With a stout stick in his hand he climbed over the five miles of upland in a comparatively short space of time. Nicholas had seen many strange lands and trodden many strange ways since he last walked that path, but as he trudged he seemed wonderfully like his old self, and had not the slightest difficulty in finding the way. In descending to the meads the streams perplexed him a little, some of the old foot-bridges having been removed; but he ultimately got across the larger water-courses, and pushed on to the village, avoiding her residence for the moment, lest she should encounter him, and think he had not respected the time of her appointment.

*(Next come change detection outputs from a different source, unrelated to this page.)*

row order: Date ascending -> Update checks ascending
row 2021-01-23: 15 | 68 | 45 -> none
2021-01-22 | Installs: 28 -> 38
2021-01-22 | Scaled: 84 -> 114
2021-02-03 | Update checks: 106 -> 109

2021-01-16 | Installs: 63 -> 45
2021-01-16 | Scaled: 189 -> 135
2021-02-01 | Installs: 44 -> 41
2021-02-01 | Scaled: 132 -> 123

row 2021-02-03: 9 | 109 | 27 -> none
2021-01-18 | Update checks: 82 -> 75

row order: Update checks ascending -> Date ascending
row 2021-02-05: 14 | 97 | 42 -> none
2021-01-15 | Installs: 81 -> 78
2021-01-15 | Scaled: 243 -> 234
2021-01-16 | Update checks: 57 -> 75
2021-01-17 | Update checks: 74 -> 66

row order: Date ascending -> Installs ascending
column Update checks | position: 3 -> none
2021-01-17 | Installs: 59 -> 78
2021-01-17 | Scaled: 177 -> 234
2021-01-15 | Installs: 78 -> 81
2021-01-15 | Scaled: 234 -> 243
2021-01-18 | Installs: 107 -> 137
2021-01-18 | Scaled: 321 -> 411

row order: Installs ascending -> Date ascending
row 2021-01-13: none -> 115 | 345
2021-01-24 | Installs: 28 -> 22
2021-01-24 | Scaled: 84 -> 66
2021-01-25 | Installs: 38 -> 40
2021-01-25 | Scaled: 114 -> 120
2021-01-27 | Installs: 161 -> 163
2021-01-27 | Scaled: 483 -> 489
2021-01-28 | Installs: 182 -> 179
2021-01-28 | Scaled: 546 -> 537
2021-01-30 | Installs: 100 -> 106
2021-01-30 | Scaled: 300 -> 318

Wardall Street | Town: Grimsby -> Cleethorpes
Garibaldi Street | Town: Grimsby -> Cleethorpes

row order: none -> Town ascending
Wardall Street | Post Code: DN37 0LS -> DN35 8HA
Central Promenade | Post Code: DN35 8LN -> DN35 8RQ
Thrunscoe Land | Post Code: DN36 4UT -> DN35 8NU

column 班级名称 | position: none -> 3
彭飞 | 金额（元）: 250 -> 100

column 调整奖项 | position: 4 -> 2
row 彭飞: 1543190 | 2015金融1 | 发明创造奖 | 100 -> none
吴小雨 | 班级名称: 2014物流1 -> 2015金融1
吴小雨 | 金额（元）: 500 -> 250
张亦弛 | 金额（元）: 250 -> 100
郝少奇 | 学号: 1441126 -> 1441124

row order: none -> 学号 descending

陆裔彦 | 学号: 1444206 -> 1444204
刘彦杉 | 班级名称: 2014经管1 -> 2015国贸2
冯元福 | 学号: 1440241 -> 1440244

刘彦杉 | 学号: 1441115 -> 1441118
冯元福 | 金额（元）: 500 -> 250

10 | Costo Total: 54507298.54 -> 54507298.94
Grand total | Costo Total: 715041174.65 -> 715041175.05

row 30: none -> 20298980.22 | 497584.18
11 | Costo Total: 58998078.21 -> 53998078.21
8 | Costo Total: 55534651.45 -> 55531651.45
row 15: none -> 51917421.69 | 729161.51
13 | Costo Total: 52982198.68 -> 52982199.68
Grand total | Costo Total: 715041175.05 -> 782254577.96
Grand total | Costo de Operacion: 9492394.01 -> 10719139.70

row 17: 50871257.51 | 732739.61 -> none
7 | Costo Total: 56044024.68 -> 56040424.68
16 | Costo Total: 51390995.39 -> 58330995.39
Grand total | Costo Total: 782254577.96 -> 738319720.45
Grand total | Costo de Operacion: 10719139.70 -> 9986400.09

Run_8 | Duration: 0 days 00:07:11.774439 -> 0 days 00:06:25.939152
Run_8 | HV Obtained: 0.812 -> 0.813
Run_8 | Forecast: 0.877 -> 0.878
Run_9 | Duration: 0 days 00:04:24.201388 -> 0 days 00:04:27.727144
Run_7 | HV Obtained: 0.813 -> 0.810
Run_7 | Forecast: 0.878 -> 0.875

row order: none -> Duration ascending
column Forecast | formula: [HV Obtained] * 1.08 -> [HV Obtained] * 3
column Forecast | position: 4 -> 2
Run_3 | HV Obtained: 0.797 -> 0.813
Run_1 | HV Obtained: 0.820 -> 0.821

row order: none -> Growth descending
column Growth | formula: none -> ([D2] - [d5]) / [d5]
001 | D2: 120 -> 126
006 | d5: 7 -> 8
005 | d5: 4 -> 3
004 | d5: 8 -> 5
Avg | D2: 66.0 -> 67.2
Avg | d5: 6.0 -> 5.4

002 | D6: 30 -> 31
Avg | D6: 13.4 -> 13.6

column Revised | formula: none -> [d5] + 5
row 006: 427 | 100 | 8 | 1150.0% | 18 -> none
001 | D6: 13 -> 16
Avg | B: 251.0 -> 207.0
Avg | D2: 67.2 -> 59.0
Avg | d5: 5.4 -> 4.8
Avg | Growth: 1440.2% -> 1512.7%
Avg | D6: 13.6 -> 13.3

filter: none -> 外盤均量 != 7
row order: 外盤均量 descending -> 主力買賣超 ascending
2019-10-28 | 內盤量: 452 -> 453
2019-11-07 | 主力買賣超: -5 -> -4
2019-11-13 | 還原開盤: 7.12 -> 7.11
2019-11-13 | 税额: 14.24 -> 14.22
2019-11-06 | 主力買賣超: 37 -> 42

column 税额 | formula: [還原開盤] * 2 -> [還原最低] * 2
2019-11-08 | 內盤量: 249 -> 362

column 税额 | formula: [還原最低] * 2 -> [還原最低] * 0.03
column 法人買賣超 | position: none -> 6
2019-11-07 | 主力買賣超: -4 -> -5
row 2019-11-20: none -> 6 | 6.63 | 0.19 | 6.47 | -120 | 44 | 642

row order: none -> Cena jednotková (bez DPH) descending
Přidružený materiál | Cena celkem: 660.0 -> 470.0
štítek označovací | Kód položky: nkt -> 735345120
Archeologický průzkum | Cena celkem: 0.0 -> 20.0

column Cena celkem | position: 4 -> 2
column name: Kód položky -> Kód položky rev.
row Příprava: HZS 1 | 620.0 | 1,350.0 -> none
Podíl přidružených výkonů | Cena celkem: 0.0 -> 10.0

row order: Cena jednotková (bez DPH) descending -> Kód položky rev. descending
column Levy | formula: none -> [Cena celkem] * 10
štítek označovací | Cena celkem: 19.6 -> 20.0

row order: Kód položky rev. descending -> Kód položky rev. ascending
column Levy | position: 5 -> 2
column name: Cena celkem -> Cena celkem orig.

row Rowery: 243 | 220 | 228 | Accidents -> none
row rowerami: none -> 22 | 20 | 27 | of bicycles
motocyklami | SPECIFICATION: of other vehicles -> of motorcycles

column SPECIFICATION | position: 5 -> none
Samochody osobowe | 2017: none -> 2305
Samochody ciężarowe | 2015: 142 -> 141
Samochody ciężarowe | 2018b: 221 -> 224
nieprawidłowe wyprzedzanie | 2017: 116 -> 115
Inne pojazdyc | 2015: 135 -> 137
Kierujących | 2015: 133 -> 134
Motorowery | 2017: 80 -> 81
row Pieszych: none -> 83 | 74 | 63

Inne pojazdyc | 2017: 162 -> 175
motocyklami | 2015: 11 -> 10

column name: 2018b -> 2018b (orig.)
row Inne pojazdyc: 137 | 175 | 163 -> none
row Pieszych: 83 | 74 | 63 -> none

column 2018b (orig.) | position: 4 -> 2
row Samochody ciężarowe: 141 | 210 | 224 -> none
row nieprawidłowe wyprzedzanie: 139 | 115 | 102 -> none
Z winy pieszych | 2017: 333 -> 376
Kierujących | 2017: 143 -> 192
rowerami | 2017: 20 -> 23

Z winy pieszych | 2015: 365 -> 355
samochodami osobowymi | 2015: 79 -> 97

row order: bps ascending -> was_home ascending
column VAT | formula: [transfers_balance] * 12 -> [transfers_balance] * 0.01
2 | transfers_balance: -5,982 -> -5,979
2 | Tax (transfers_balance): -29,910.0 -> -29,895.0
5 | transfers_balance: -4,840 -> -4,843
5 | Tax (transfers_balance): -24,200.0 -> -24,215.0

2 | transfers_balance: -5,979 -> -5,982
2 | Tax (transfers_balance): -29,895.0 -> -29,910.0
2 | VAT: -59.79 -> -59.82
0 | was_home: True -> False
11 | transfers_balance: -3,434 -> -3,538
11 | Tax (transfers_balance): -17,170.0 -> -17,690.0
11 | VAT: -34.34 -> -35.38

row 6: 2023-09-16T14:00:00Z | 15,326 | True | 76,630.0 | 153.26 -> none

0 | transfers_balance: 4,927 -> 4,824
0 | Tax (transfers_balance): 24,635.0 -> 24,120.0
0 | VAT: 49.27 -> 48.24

He found his way to the churchyard, and first ascertained where lay the two relations he had left alive at his departure; then he observed the gravestones of other inhabitants with whom he had been well acquainted, till by degrees he seemed to be in the society of all the elder Froom-Everard population, as he had known the place. Side by side as they had lived in his day here were they now. They had moved house in mass.
But no tomb of Mr. Bellston was visible, though, as he had lived at the manor-house, it would have been natural to find it here. In truth Nicholas was more anxious to discover that than anything, being curious to know how long he had been dead. Seeing from the glimmer of a light in the church that somebody was there cleaning for Sunday he entered, and looked round upon the walls as well as he could. But there was no monument to her husband, though one had been erected to the Squire.
Nicholas addressed the young man who was sweeping. ‘I don’t see any monument or tomb to the late Mr. Bellston?’
‘O no, sir; you won’t see that,’ said the young man drily.
‘Why, pray?’
‘Because he’s not buried here. He’s not Christian-buried anywhere, as far as we know. In short, perhaps he’s not buried at all; and between ourselves, perhaps he’s alive.’
Nicholas sank an inch shorter. ‘Ah,’ he answered.
‘Then you don’t know the peculiar circumstances, sir?’
‘I am a stranger here – as to late years.’
‘Mr. Bellston was a traveller – an explorer – it was his calling; you may have heard his name as such?’